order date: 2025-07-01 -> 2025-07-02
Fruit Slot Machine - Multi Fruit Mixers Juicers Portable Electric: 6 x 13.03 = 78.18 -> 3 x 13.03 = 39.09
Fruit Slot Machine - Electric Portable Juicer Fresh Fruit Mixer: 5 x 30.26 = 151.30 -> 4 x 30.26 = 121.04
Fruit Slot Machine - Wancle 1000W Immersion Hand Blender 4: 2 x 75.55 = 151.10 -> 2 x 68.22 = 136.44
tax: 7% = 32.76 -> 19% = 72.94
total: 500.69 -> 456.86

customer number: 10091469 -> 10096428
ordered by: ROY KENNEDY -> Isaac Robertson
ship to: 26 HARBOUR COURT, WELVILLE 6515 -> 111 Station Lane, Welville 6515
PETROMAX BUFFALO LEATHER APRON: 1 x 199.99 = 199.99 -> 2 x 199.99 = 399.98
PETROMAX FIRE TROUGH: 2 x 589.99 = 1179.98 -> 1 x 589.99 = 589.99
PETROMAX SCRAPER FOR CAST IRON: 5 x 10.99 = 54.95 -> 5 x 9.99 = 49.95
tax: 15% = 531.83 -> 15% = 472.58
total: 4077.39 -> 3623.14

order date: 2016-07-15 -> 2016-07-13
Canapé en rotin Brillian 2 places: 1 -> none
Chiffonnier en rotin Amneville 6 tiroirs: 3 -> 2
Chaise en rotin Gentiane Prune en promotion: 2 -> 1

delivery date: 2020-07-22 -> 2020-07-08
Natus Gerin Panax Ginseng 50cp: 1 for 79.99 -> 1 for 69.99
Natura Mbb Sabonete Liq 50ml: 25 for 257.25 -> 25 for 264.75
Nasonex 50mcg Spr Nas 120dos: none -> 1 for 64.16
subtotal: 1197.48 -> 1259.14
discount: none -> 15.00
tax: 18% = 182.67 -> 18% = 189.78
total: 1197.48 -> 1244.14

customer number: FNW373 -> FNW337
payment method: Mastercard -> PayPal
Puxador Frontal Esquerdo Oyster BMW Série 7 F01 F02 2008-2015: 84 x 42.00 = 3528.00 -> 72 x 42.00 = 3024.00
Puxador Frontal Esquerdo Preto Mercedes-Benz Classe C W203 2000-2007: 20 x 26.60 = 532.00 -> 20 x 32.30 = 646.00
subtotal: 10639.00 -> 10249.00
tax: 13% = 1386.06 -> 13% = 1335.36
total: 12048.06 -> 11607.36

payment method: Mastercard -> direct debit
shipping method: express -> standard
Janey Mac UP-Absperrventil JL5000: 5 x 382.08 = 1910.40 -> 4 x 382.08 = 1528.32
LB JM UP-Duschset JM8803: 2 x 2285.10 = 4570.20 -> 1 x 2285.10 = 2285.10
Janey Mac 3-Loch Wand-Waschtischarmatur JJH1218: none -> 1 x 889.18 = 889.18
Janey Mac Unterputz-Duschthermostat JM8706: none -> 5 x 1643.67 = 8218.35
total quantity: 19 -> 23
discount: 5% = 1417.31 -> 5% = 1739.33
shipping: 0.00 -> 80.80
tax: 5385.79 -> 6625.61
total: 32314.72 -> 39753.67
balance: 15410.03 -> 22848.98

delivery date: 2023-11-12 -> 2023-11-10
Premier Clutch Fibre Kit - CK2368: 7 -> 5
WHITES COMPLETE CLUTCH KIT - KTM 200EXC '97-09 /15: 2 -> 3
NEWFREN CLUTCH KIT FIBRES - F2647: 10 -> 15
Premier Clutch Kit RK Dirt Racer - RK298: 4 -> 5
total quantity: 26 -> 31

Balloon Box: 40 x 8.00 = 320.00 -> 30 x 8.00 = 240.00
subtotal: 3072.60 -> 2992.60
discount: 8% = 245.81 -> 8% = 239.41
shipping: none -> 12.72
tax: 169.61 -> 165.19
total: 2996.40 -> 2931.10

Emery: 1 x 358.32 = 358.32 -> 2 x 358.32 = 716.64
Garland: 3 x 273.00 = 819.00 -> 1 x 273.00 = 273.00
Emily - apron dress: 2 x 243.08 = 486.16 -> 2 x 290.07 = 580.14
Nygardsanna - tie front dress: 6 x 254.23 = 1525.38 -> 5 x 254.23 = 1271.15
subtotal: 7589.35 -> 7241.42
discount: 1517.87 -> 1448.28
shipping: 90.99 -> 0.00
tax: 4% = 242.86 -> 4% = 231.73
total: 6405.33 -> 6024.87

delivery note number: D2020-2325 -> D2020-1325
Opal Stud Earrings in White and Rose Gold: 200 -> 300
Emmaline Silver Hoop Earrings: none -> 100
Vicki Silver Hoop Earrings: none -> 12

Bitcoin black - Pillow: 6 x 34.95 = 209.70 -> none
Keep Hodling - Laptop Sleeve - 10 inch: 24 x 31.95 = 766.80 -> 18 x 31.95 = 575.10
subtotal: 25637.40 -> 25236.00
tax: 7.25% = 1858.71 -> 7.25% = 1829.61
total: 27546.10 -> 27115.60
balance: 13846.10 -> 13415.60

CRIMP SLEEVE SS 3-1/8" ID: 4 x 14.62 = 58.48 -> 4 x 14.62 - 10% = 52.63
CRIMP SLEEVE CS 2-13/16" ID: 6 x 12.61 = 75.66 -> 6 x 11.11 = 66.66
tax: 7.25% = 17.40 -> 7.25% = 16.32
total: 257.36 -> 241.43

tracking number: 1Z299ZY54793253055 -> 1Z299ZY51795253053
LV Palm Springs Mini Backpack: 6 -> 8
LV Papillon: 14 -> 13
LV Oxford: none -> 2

┄┄┄┄┄┄┄┄┄┄┄┄┄┄┄┄┄┄┄┄

> Brief: Return every line from the entries above that contains the word "dress".

> Answer to the problem:
Emily - apron dress: 2 x 243.08 = 486.16 -> 2 x 290.07 = 580.14
Nygardsanna - tie front dress: 6 x 254.23 = 1525.38 -> 5 x 254.23 = 1271.15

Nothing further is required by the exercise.